5. Add file discovery
In internal/config/files.go, in the Load() method, add directory scanning for your entity’s config path.
6. Add validation
In internal/config/validate.go, add a validation block for your entity. Use struct validation tags and any custom checks.
7. Add loader
Choose the parsing path based on format:
- Markdown with frontmatter (agents, modes, systems, skills, commands) → use
frontmatter.LoadRaw()to extract YAML frontmatter and body - Pure YAML (providers, features, hooks, tasks, mcp, lsp, sandbox, tools, approval-rules) → use
yamlutil.StrictUnmarshal()with unknown-field rejection
The generic Collection[T] type provides Get(name), Names(), Filter(), and other methods automatically.
Adding a Slash Command
Three paths, from simplest to most powerful:
Custom command (no code)
Create .aura/config/commands/<name>.md with YAML frontmatter:
---
name: <name>
description: What this command does
hints:
- usage hint
---
Prompt template body. Supports {{ .Agent }}, {{ .Mode.Name }}, {{ .Args }}.
Built-in command
Create a file in internal/slash/commands/ and register the command via All(). Set the Category field to group the command in /help output (e.g. "agent", "session", "tools", "context", "execution", "config", "system"). Built-in commands have access to the full slash.Context (assistant state, config, builder).
Plugin command
Export a function matching the command signature in a Go plugin. The SDK provides sdk.CommandSchema and sdk.CommandResult types.
Writing a Plugin
Plugins are Go source loaded at runtime via Yaegi. Three types:
Hook plugin
Export functions matching timing signatures (e.g., BeforeToolExecution(sdk.BeforeToolContext) sdk.Result). The plugin loader probes for exported functions and auto-discovers hooks.
Tool plugin
Export ToolSchema() sdk.ToolSchema and ToolExecute(sdk.Context, map[string]any) (string, error). Set override: true in the schema to replace a built-in tool.
Command plugin
Export CommandSchema() sdk.CommandSchema and CommandExecute(sdk.Context, string) sdk.CommandResult.
Plugin structure
Every plugin needs:
my-plugin/
main.go # Go source with exported functions
plugin.yaml # Metadata (description, author, version)

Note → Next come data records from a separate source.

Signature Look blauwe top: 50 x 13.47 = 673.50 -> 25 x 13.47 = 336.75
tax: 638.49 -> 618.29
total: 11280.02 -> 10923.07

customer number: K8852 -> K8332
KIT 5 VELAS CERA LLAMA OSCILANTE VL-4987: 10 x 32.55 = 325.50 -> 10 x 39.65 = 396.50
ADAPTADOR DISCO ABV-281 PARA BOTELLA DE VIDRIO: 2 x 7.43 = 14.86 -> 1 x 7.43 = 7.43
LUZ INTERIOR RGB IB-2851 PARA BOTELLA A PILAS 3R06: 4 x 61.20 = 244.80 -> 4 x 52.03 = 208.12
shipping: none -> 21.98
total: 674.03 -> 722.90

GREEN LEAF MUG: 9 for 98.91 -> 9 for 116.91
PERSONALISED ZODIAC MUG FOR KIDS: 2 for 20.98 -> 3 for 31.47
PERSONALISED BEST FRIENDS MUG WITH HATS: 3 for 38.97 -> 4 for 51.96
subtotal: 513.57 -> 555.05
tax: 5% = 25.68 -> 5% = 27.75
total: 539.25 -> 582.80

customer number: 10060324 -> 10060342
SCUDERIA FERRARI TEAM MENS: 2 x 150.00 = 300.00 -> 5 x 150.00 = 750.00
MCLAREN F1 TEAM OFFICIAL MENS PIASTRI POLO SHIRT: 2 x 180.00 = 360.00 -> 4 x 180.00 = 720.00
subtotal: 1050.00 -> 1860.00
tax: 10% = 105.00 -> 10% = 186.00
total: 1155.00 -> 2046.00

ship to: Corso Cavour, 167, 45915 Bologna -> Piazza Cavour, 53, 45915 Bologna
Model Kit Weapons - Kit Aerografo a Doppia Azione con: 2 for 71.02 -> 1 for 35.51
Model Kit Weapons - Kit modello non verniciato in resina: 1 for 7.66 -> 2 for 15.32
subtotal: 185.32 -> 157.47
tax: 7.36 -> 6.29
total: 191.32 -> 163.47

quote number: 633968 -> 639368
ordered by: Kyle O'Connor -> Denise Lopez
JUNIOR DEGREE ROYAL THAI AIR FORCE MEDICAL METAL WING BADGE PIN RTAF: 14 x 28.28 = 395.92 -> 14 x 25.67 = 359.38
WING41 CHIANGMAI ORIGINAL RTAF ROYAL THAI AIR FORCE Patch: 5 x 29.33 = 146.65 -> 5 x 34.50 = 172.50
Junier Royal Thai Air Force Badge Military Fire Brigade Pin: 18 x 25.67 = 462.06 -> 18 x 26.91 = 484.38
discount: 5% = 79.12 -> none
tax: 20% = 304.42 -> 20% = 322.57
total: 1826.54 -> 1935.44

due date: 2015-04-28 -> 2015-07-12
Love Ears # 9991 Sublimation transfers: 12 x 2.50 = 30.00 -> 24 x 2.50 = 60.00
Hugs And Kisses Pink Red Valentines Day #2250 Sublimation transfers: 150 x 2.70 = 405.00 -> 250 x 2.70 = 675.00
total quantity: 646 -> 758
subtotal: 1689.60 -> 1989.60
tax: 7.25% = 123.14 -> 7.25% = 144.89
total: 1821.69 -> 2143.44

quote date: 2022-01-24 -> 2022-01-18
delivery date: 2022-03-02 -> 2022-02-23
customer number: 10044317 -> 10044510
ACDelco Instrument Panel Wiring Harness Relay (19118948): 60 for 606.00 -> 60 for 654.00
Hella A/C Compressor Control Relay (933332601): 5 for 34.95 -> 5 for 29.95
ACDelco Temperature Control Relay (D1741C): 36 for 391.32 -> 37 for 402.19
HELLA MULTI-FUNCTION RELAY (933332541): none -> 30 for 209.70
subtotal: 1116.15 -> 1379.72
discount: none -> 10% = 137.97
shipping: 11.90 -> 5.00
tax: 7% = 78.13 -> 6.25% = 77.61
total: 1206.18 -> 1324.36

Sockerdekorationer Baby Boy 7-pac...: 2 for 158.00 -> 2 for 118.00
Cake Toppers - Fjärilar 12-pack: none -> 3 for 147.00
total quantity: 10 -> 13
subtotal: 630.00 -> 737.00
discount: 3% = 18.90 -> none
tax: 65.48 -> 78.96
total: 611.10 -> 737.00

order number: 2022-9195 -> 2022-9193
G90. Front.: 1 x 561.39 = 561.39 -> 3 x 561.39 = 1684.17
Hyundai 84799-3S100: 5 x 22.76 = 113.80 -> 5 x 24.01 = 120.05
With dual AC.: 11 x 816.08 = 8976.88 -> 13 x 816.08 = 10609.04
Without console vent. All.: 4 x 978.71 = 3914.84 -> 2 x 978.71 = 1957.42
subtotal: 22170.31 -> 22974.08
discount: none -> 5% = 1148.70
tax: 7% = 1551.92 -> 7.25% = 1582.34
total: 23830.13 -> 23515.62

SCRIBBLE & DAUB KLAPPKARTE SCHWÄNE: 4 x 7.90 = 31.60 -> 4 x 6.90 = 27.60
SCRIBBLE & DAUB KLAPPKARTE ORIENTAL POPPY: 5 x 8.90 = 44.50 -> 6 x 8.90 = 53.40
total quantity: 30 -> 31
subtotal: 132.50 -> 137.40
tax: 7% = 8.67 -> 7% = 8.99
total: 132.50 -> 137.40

go.mod # Module definition (imports sdk)
go.sum # Dependency checksums
The package name must match the directory name (with hyphens converted to underscores). plugin.yaml is metadata-only — hooks are auto-discovered.
SDK compatibility
The host checks plugin SDK version at load time. Plugins must use a compatible SDK version. See docs/features/plugins.md for version compatibility details.